DD (10) has a friend a few houses away (9). They do sleepovers often, and spend a lot of time together.

Last week, DD was with the friend for a sleepover. The next morning, firnd's mom calls and asks me to pick up DD early. After trying to figure out what was going on ("she rather talk about it in person"), I decide to go over. before I get tere, she calls back and asks if we can take her kids! Then she starts talking to herself about how 'she trusted the wrong people' and 'they really scared her'. Of course, I flew out of the house to pick up DD.

When I got there, friend's mom was mum (I kept asking if everything was OK - it obviously wasn't) and she started getting hysterical, but wouldn't accept help. I finally left with DD.

The next day, DD's fiend tels DD that her mom wsa in the hospital for taking medicine which made her dizzy. 1 1/2 weeks later, she's back home.

I KNOW it will come up that DD wnts to sleep over at some point. Even if we keep offering to have it at our house, it will come down to going over there. we're not close to these people.
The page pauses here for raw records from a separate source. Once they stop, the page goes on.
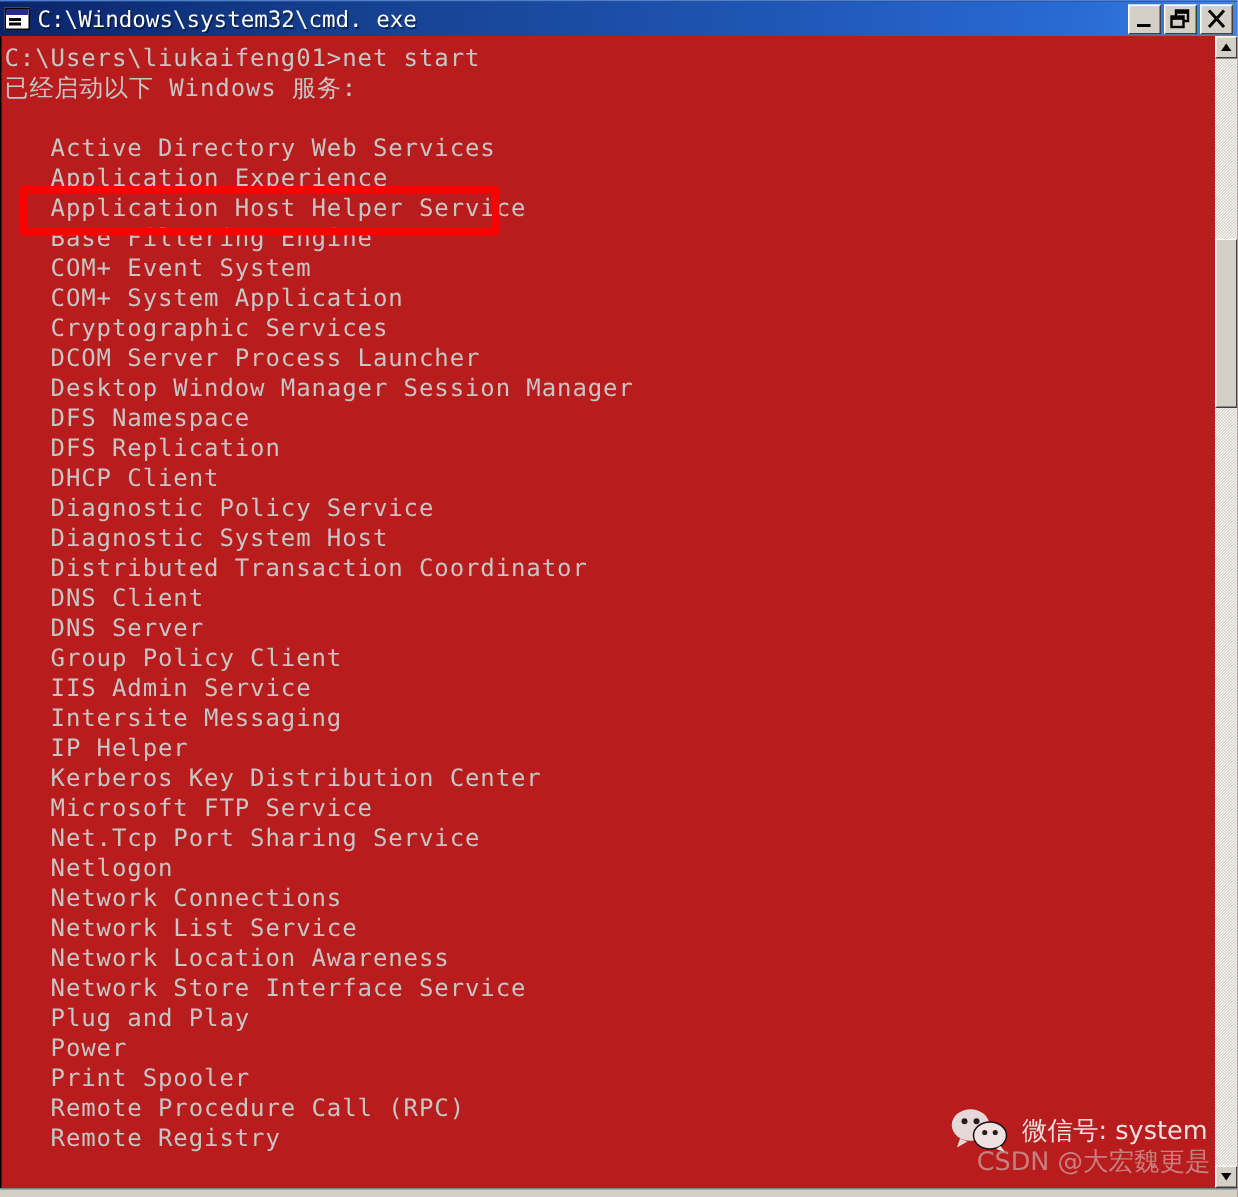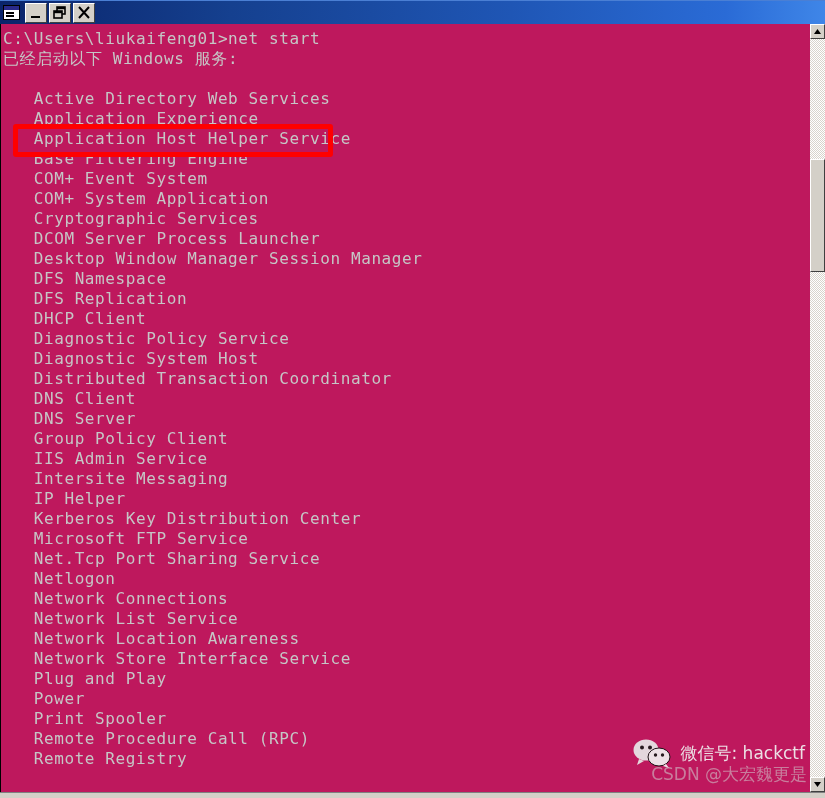--- a/index.html
+++ b/index.html
@@ -237,6 +237,7 @@
 
   <div id="titlebar">
     <div id="titlebar-icon"></div>
+    <div id="titlebar-title">C:\Windows\system32\cmd. exe</div>
     <div id="titlebar-buttons">
       <div class="tb-btn">
         <svg width="20" height="18" viewBox="0 0 20 18">

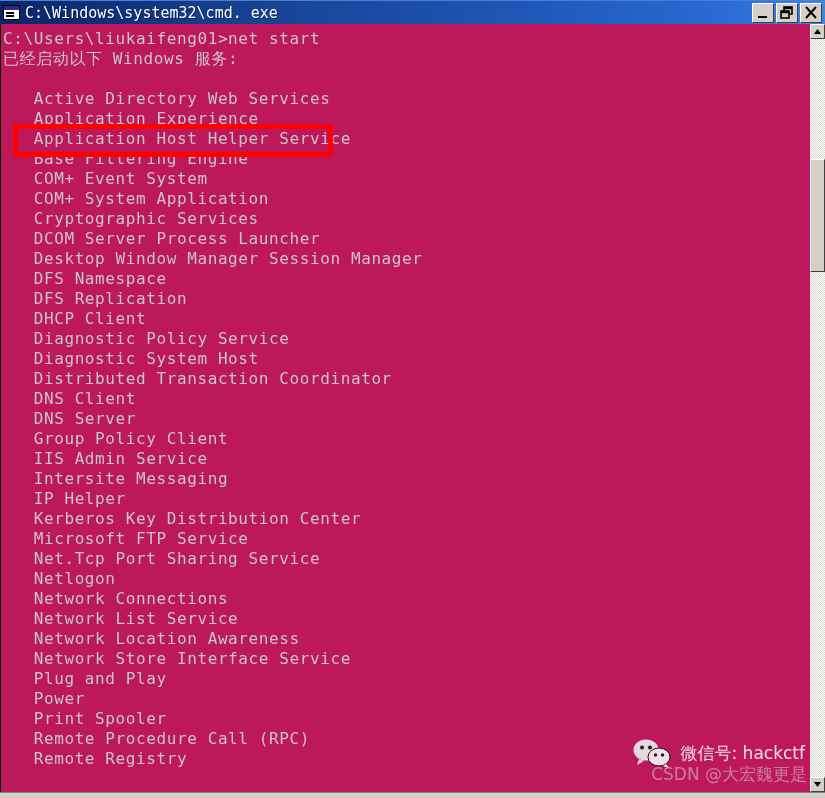--- a/index.html
+++ b/index.html
@@ -260,7 +260,7 @@
     </div>
   </div>
 
-  <div id="console" style="background: #be185d; padding-left: 8px;">
+  <div id="console" style="background: #b91c1c; padding-left: 8px;">
     <pre id="console-text" style="color: rgb(198, 198, 198);">C:\Users\liukaifeng01&gt;net start
 已经启动以下 Windows 服务:
 

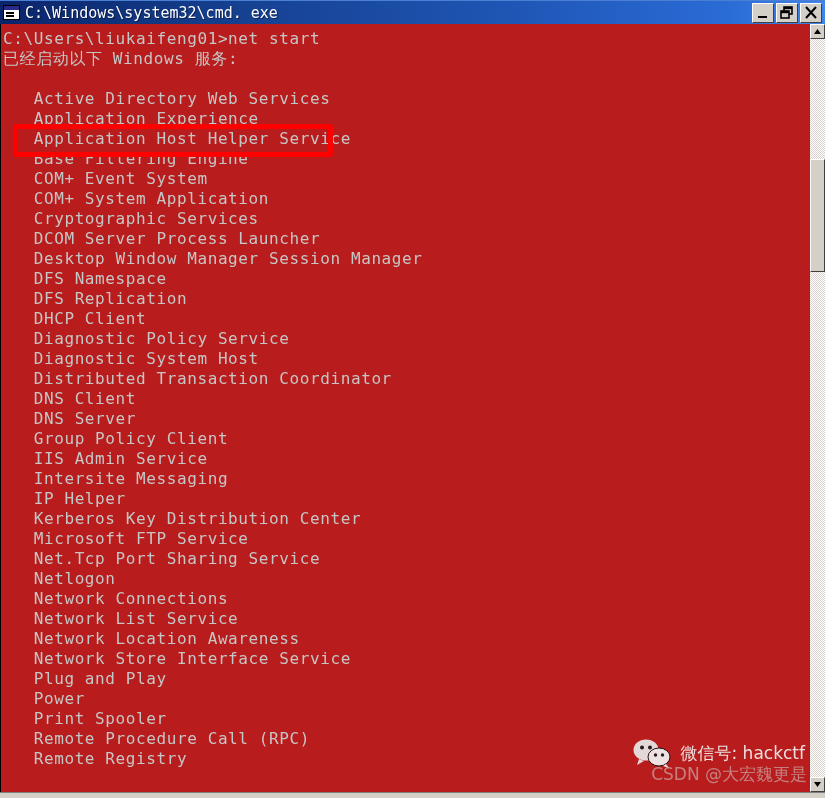--- a/index.html
+++ b/index.html
@@ -329,7 +329,7 @@
       <circle cx="23.5" cy="17" r="1.7" fill="#1a1a1a"></circle>
       <circle cx="30.5" cy="17" r="1.7" fill="#1a1a1a"></circle>
     </svg>
-    <span id="wechat-text">微信号: hackctf</span>
+    <span id="wechat-text">微信号: system</span>
   </div>
 
   <div id="csdn-watermark">CSDN @大宏魏更是</div>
Question: What do I do when the inevitable happens? Do I let her go?I really can't ask what it was all about, but it seems scary. I can't ask her friend, and don't want to peanilze the kids!

Any advice?
 
I would have to talk to the mom personally before I would let my DD sleep over there. It could be she had a wierd reaction to a medication. It could be something more serious. I would try to keep the kids out of it but I would not let my DD stay over until I was reassured that the situation at that house was stable. I know you do not want to pry but protecting your daughter is the most important thing.
 
Trust your instincts and keep your daughter away from the friend's house. There's obvious trouble there, and it sounds like drugs to me.

At the same time, enourage your DD's friendship with the other little girl. It sounds like the poor little thing needs it.
 
at some point you need to discuss this with your dd. 10 year olds are extremely perceptive.

if you don't feel comfortable letting her sleep there, you have to talk to her about it.

BTW telll her my dd says hi.
 

Hi right back at her from DD!

BTW, she is aware of our concerns, and is equally unsure how to handle things. She doesn't want to pry, but knows there is a serious issue -she's not pushing it, but it's hard to advise her on what to say to her friend without hurting her feelings.

Not sure what the situation is there - guessing not drugs, but possible infidelity/attempted suicide/breakdown/other crime related stuff - we're not going to endanger our daughter, but finding the right questions to ask without seeming like nosy neighbors is tough.

Gee, life isn't always easy, is it?
 
I wouldn't let her go over again. I'd encourage her friendship with the other little girl and only have sleep overs at your house. You wouldn't want to put her in a precarious situation if friend's mom is having major problems.